À quelques pas du comptoir d’accueil, une femme très âgée semblait perdue devant un écran d’ordinateur vieux comme le monde. Son chignon emmêlé et ses rides pendantes semblaient tout aussi brouillons que l’organisation de son auberge, dont les trois adolescents avaient déjà fait les frais depuis leur arrivée.
Dans un coin de la salle de restaurant, Sofian observa quelques instants ses pokémons souper paisiblement au sol aménagé pour les monstres accompagnateurs des clients.

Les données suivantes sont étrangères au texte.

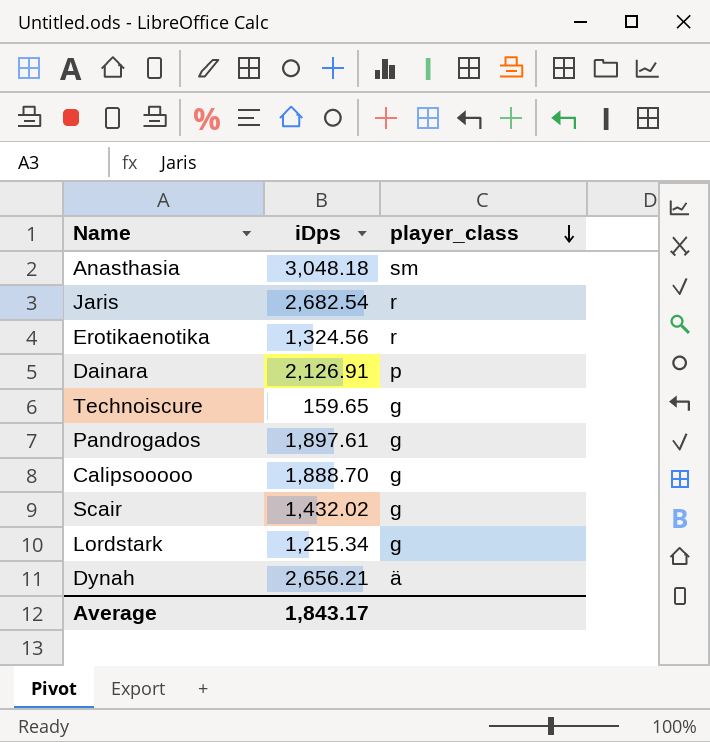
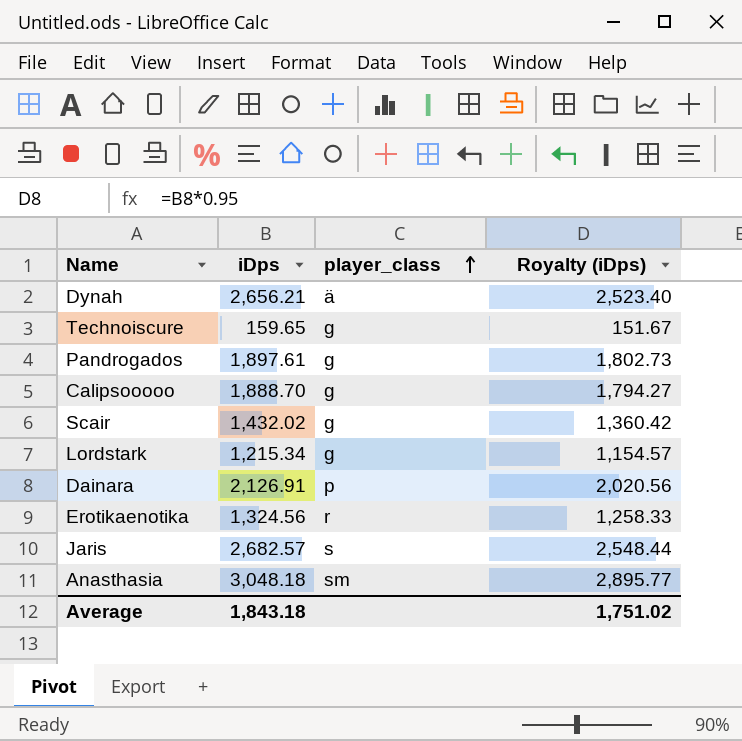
row order: player_class descending -> player_class ascending
column Royalty (iDps) | formula: none -> [iDps] * 0.95
Jaris | iDps: 2,682.54 -> 2,682.57
Jaris | player_class: r -> s
Average | iDps: 1,843.17 -> 1,843.18

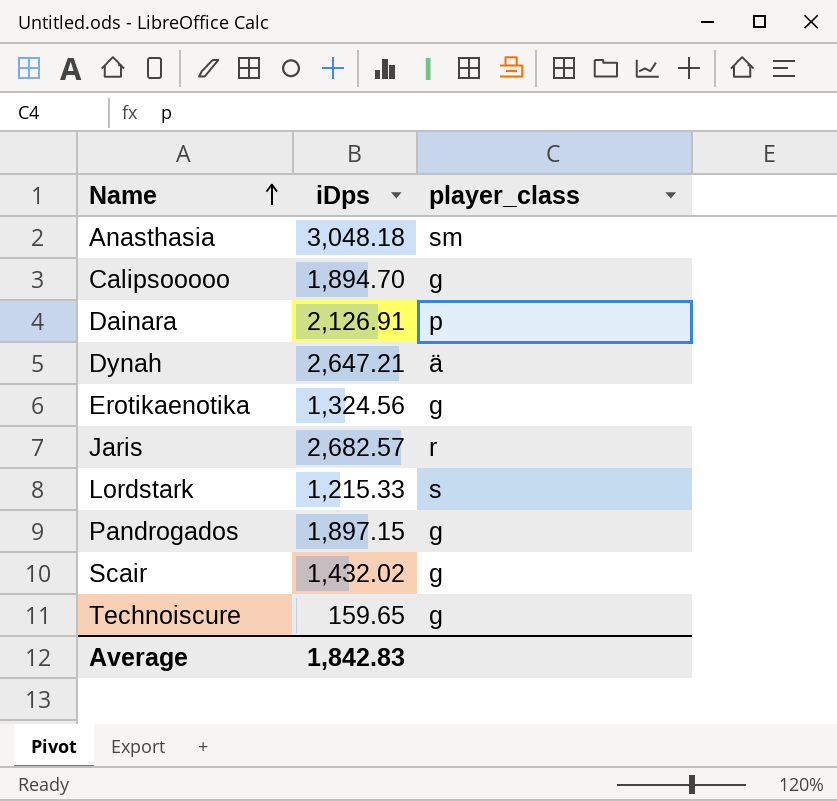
row order: player_class ascending -> Name ascending
column Royalty (iDps) | formula: [iDps] * 0.95 -> none
Calipsooooo | iDps: 1,888.70 -> 1,894.70
Dynah | iDps: 2,656.21 -> 2,647.21
Erotikaenotika | player_class: r -> g
Jaris | player_class: s -> r
Lordstark | iDps: 1,215.34 -> 1,215.33
Lordstark | player_class: g -> s
Pandrogados | iDps: 1,897.61 -> 1,897.15
Average | iDps: 1,843.18 -> 1,842.83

Son regard se perdit sur le reste du restaurant, à peine rempli de moitié par des clients insatisfaits du service chancelant des Spinda.
— Il va faire tomber mon plat, marmonna Flora en analysant le trajet du plus petit des Spinda qui portait une charge apparemment plus lourde que lui.
— Mais non, ils ont surement été formés à ce métier, assura Sofian.
— Il va le faire tomber, je te dis ! s’affola Flora alors que le Spinda s’était emmêlé les pattes et tombait à la renverse devant leur table, aspergeant de sauce le jeans bleu ciel de Flora.
— Il l’a fait tomber… soupira-t-elle.
— Ah oui, tiens, constata Sofian sans plus d’intérêt.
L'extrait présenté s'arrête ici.